She squirmed. “Joe, help me!”

Joe shook his head. “Tell the man, Marie.”

Marie shrugged her arm free. “Fine.” She let out a breath. “Yeah, maybe I did. Maybe I thought it would be the ultimate surprise for Joe when he got out. I loved him!”

“Loved?” said Joe.

She looked at Mr. Huerto, and rubbed his shoulder. “But something happened! I actually fell in love with you along the way! I don’t just want your money, I want you!”

“What about me?” Said Joe.

“Well… I still care about you! But things change! You’ve been gone for so long, Joe! What did you expect? How could you not think things would change?”

Joe grew teary eyed. “That whole time in prison, I served that sentence for you… for us!”

“Well what about me!” Cried Mr. Huerto. “I’m the true victim in all this! To think I’ve been duped, like some kind of idiot!”

“You weren’t duped!” Said Marie. “I love you! You’re my husband!”

“I”m a mockery! Our marriage is a complete sham!”

“No! It only started out that way!” Said Marie.

The door swung open, and Billy the butler rocketed in. “Good heavens!” He said, in a gasp. “What’s going on here? Who are you?” He said to Joe.

“That’s Joe,” said Mr. Huerto. “Fresh from prison.”

Billy the butler gasped again, and ran straight to Mr. Huerto. He hugged both arms around his neck. “Intruder! Don’t touch my man!”

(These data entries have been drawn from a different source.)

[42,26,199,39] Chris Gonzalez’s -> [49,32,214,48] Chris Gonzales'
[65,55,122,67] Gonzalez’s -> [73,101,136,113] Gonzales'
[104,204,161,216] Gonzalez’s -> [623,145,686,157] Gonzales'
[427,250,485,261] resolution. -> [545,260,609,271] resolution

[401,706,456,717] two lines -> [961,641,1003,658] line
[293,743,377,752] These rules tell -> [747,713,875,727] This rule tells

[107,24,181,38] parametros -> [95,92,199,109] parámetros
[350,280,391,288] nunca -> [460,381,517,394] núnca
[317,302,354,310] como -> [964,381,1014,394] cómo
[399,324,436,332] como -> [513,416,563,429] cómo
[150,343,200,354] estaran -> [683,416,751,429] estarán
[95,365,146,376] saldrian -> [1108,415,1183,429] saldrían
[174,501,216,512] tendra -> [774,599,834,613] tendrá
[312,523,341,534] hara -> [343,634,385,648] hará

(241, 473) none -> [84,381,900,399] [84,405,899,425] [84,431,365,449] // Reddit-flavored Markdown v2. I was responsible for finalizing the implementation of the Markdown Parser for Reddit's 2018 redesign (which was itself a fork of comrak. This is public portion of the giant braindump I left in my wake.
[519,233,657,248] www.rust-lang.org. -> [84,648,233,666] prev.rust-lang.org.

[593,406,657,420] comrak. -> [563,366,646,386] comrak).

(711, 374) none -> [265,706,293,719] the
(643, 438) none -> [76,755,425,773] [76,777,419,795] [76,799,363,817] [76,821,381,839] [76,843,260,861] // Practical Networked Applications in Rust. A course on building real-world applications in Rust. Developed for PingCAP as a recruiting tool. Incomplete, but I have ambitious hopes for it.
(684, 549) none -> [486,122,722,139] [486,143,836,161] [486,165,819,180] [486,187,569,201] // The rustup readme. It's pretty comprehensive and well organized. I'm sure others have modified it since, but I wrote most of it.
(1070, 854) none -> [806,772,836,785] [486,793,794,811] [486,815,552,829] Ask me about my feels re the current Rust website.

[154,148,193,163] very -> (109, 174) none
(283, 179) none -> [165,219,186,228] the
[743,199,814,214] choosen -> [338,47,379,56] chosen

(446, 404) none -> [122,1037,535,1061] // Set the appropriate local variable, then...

Marie and Joe both gasped.

“Your man?” said Joe.

Mr. Huerto dropped his gaze and scratched the back of his head. He spoke solemnly. “Yes, I’m afraid it’s true.”

“What?” Said Marie, with a sniff.

“Me and Billy the butler.” He hardly managed to look back to her. “We’re in love.”

Marie slapped Billy the butler in the chest, and then he slapped her back. They both engaged in fit of wrist flickings, until Joe held Marie back.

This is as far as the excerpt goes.